+++ INFORMATION PROVIDED

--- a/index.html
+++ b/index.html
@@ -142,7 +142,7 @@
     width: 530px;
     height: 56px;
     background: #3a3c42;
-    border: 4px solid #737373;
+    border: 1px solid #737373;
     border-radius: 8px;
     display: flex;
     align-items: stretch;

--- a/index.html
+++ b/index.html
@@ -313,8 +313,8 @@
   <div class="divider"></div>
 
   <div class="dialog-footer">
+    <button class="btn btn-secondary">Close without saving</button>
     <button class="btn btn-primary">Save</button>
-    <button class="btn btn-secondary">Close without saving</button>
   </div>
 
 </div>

++++++
+++ INFORMATION PROVIDED

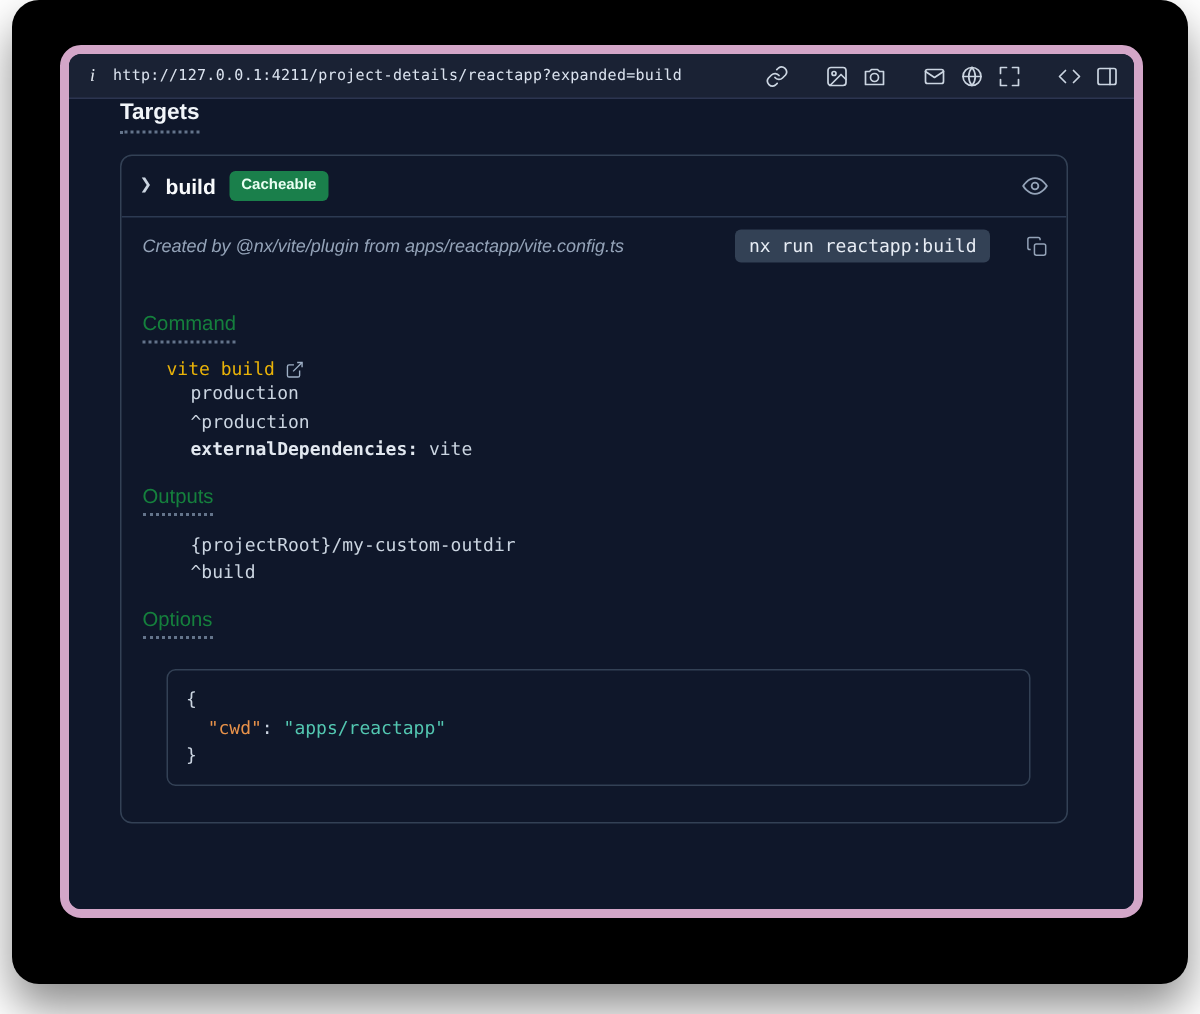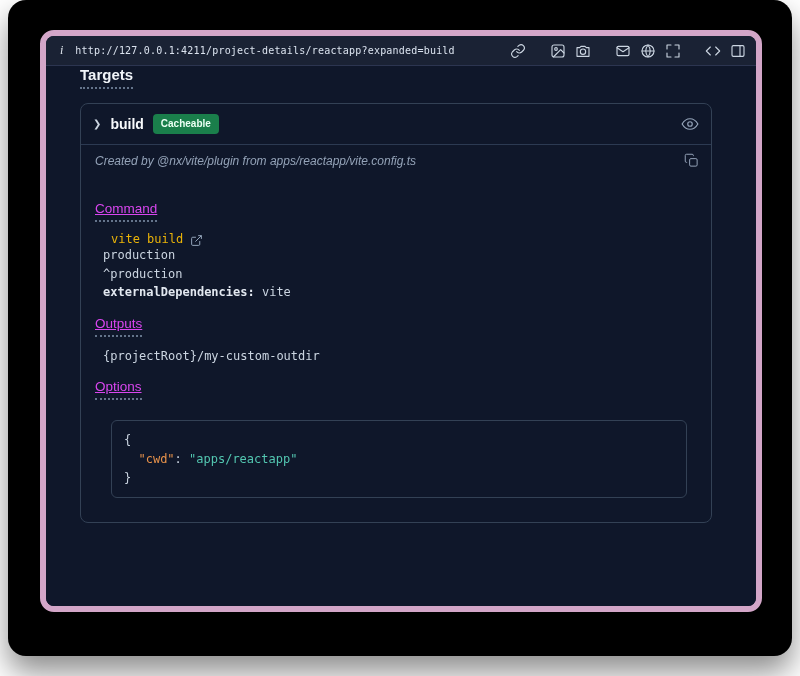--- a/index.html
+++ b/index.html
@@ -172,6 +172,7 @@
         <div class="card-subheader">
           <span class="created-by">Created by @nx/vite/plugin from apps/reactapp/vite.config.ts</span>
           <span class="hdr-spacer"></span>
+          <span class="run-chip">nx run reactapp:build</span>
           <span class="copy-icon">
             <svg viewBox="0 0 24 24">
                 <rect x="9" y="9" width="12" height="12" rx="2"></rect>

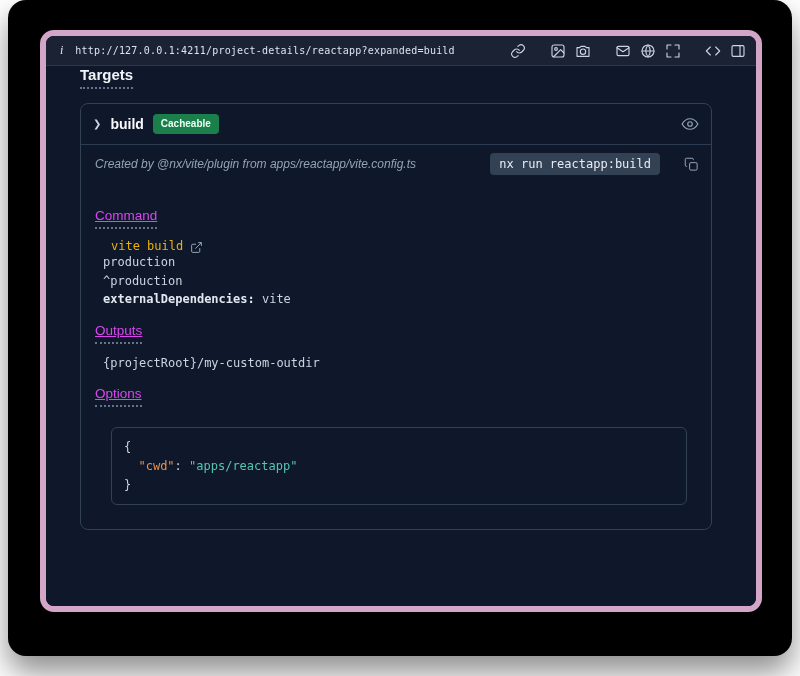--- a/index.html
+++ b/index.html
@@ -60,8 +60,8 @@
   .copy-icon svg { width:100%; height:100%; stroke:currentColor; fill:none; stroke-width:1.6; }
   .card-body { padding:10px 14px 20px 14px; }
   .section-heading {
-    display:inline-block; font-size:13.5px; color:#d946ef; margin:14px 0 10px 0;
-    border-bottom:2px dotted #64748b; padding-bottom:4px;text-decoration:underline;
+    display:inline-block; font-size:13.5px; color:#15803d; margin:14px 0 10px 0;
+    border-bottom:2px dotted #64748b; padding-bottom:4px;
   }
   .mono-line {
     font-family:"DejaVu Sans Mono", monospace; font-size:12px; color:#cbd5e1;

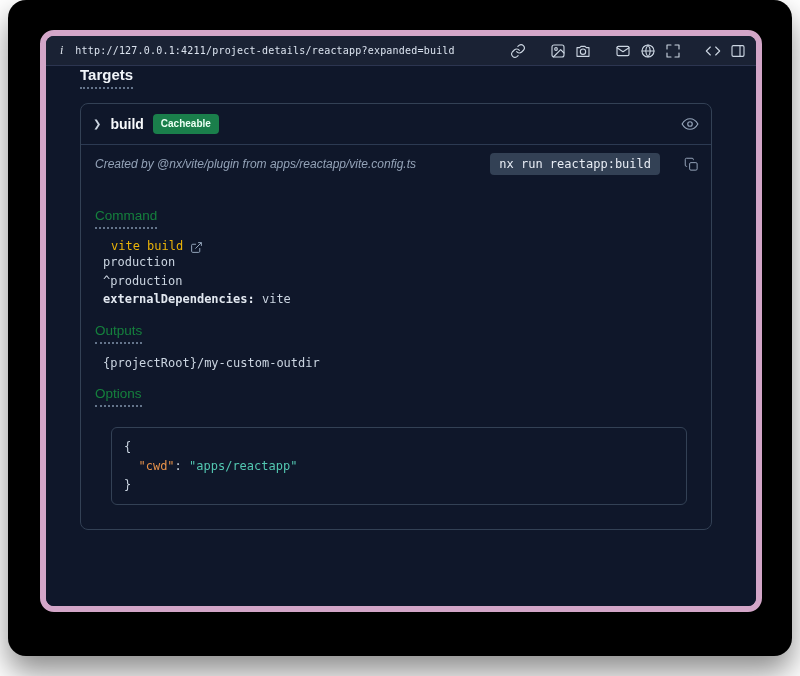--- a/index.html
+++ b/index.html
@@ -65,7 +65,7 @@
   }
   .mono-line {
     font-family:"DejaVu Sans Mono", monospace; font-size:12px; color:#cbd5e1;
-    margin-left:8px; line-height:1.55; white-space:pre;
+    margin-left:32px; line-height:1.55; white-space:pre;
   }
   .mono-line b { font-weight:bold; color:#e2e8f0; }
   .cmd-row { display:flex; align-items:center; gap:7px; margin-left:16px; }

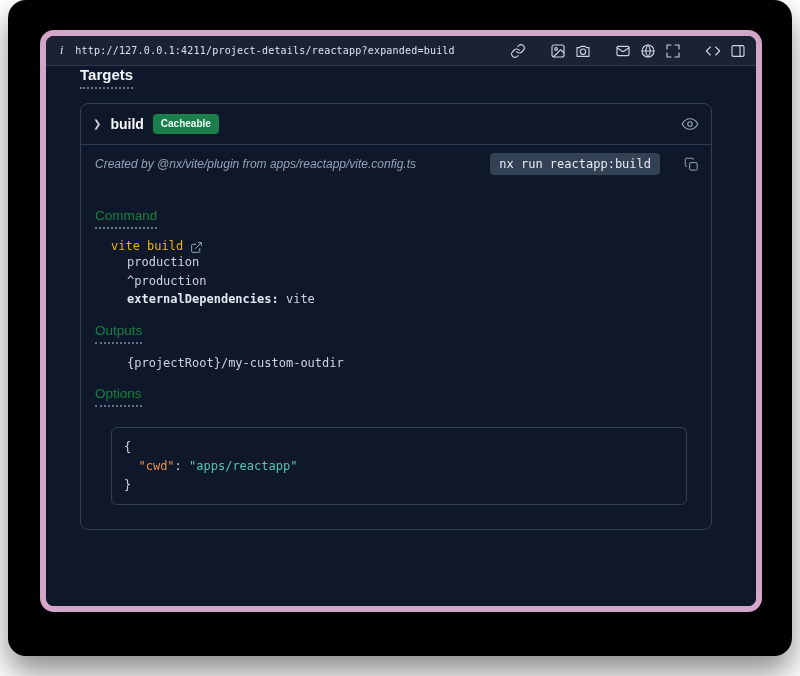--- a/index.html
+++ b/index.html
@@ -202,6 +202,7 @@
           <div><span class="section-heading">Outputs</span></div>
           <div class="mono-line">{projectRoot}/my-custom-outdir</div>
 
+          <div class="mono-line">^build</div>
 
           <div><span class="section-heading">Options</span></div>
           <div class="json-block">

++++++
+++ INFORMATION PROVIDED

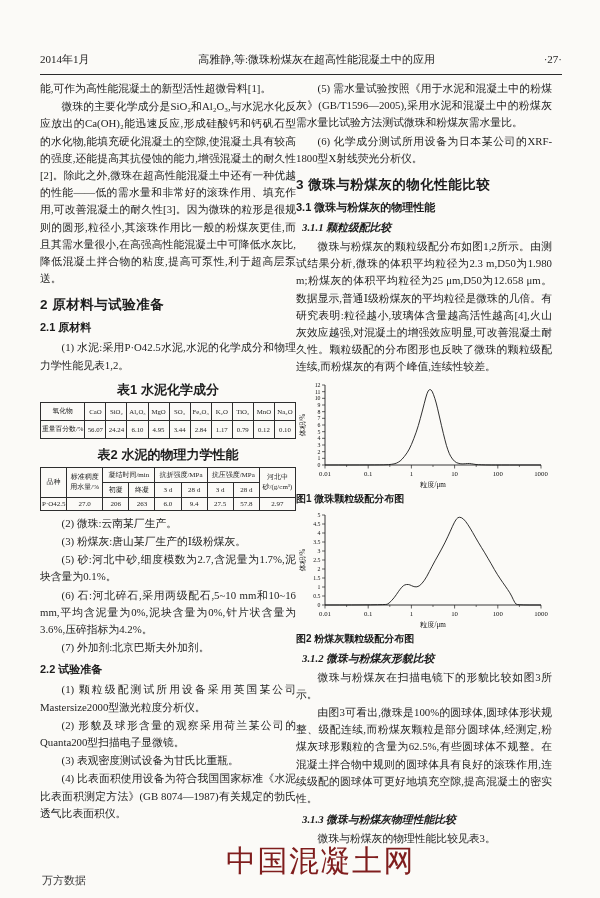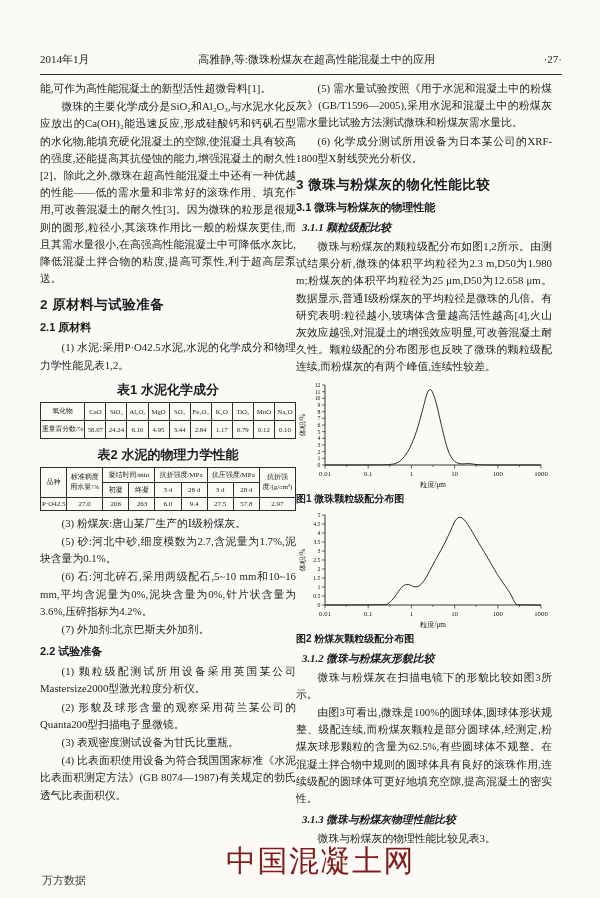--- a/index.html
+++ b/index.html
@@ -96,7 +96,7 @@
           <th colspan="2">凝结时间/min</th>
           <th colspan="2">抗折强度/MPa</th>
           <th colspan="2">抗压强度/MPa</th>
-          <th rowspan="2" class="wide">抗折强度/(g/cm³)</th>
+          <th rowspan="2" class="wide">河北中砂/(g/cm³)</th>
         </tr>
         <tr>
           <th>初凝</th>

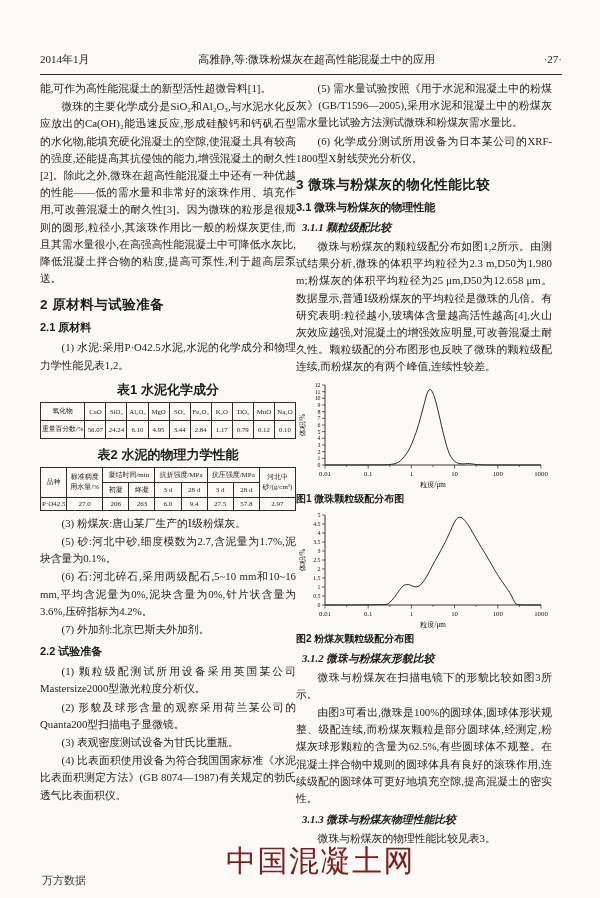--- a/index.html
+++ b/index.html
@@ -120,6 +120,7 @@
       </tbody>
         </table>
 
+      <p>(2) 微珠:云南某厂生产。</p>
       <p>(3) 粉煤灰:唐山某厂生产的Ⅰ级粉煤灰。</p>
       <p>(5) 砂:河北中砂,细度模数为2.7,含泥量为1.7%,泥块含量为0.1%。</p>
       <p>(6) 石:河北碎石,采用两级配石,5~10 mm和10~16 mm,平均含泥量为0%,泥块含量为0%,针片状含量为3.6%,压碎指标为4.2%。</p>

++++++

▸ **EXERCISE**:
Give every line of the material that includes the string "icon".

▸ **RESULT OF THIS EXERCISE**:
           <span class="copy-icon">
   .copy-icon svg { width:100%; height:100%; stroke:currentColor; fill:none; stroke-width:1.6; }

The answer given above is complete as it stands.